Wittener Kinderärzte werden impfen
Trotz der milden Verläufe werden ab nächster Woche auch Kinderärzte in Witten gegen die Neue Grippe impfen. Hildegard Pahl, Dr. Martin Lenz, Lucyna Psonka und Dr. Polichronidou selbst haben sich nach einem Aufruf des Bundesverbandes der Kinderärzte dazu bereit erklärt und Impfstoff geordert. Empfehlen würde Polichronidou die Impfung nach derzeitigem Wissensstand vor allem Risikopatienten. Bei allen anderen müssten die Eltern letztendlich selbst entscheiden, ob sie impfen lassen. Die Anfragen der besorgten Eltern wollen die Kinderärzte mit Gruppenvorträgen in ihren Praxen kanalisieren. Nächste Woche soll es auch eine gemeinsame größere Veranstaltung geben.
Was die Furcht vor Ansteckung angeht, rät Polichronidou Kranken dazu, ins Taschentuch zu husten und dieses dann wegzuschmeißen. „Wenn sie nicht selbst krank sind, können sie auch die Grippe nicht weitergeben.”
Auch in den Arztpraxen für Erwachsene und beim Kreis laufen die Telefone heiß. Allgemeine Anfragen könne man nicht mehr beantworten, so Kreissprecher Ingo Niemann. Er bittet die Bürger, solche Informationen auf den Internetseiten rki.de und neuegrippe.nrw.de und beim Bürgertelefon des Landes NRW einzuholen (8-18 Uhr, 0180/100 210, 9 Ct./Min. aus dem Festnetz).
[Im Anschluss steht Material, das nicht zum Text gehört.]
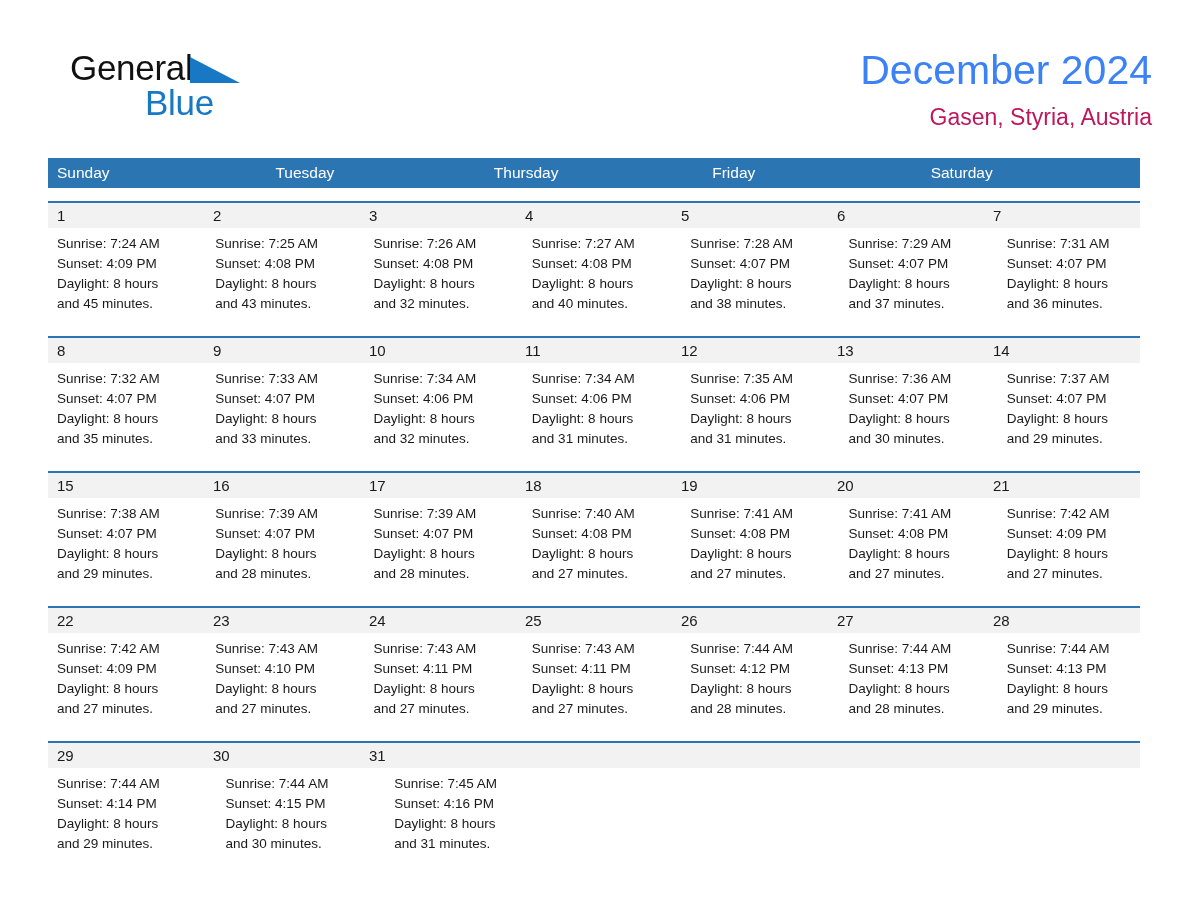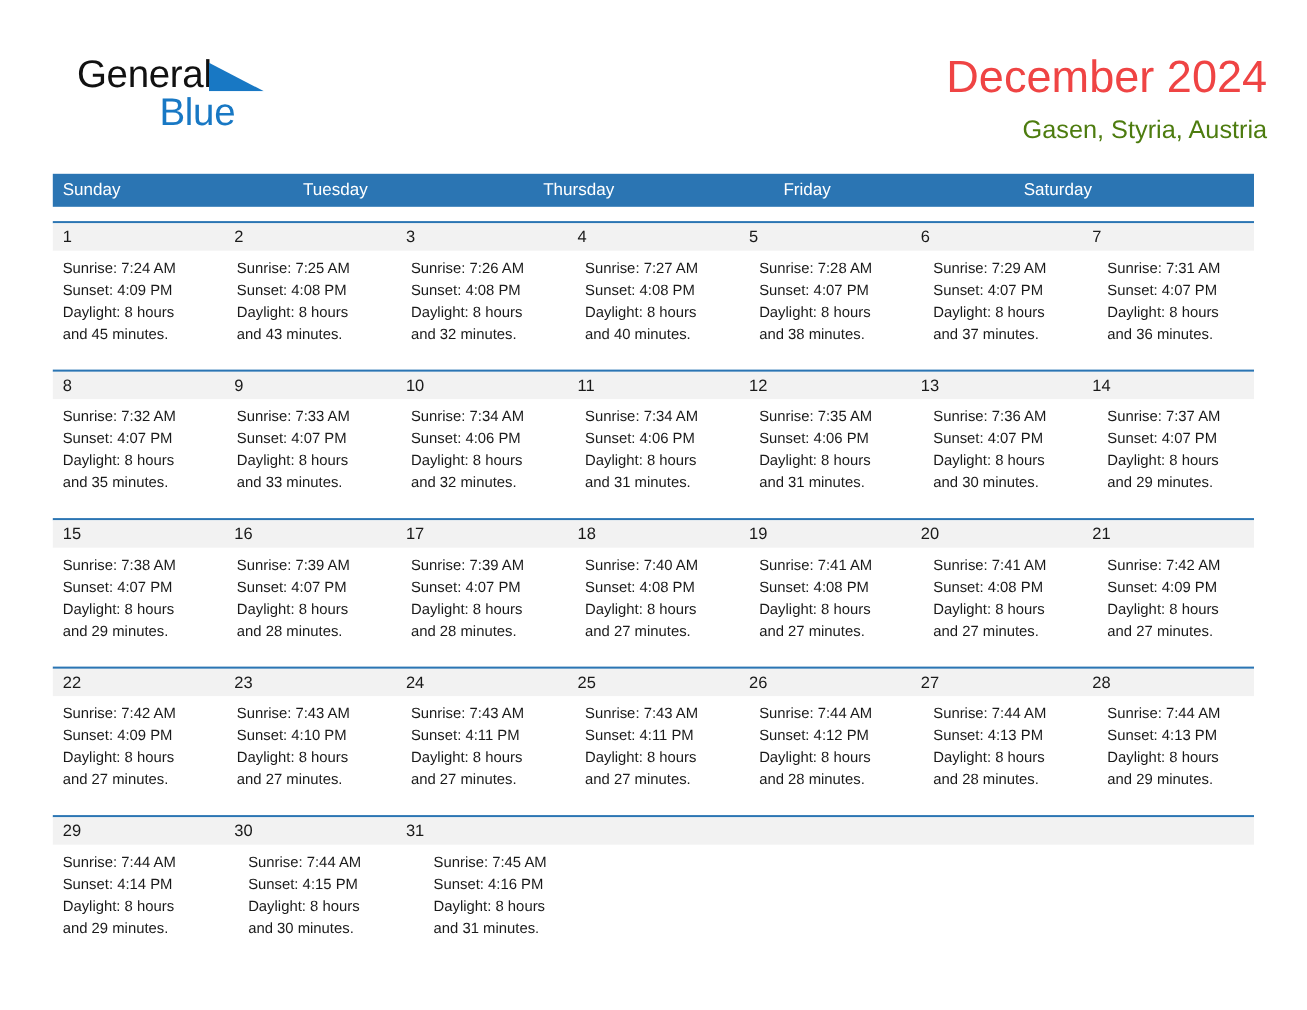--- a/index.html
+++ b/index.html
@@ -77,7 +77,7 @@
   .month-title {
     font-size: 41px;
     font-weight: 400;
-    color: #ef4444;
+    color: #3b82f6;
     line-height: 52px;
     white-space: nowrap;
   }

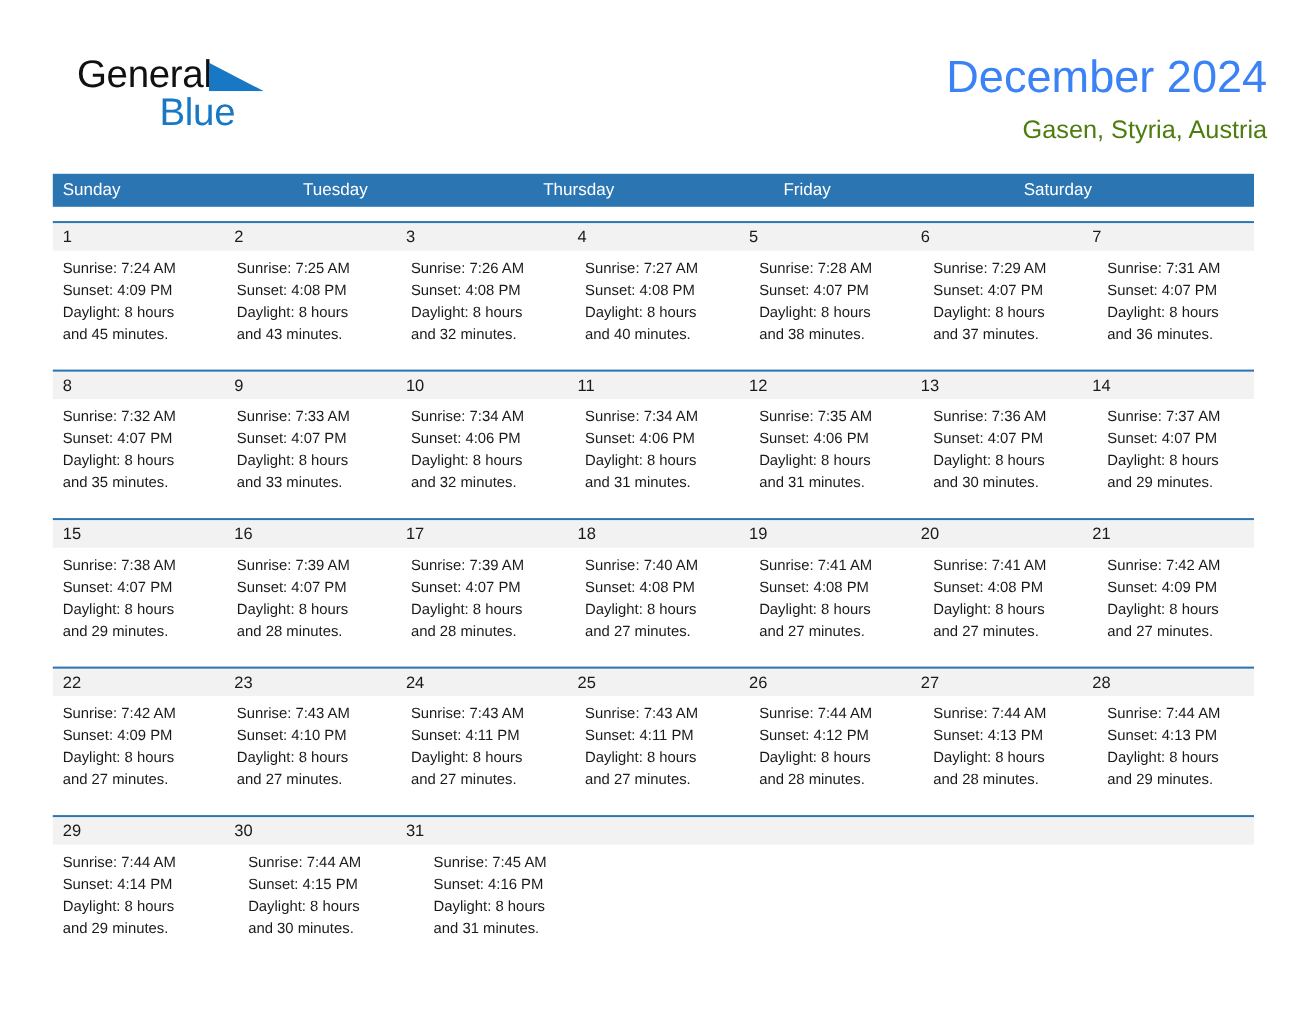--- a/index.html
+++ b/index.html
@@ -84,7 +84,7 @@
   .location {
     font-size: 23px;
     font-weight: 400;
-    color: #4d7c0f;
+    color: #be185d;
     line-height: 34px;
     margin-top: 4px;
     white-space: nowrap;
Eine Liste der impfenden Ärzte gibt es unter www.en-kreis.de.
Erste Engpässe sind absehbar
Die Nachfrage nach Impfungen habe deutlich zugenommen, erste Engpässe bei den Impfdosen zeichneten sich ab. Seit Juli seien mehr als 430 Bürger im Kreis (108 in Witten) an der Neuen Grippe erkrankt, besonders im Alter zwischen sechs und 25 Jahren. Auch eine Klasse der Kämpen-schule wurde laut Kreis geschlossen, weil sieben Kinder die Schweinegrippe haben.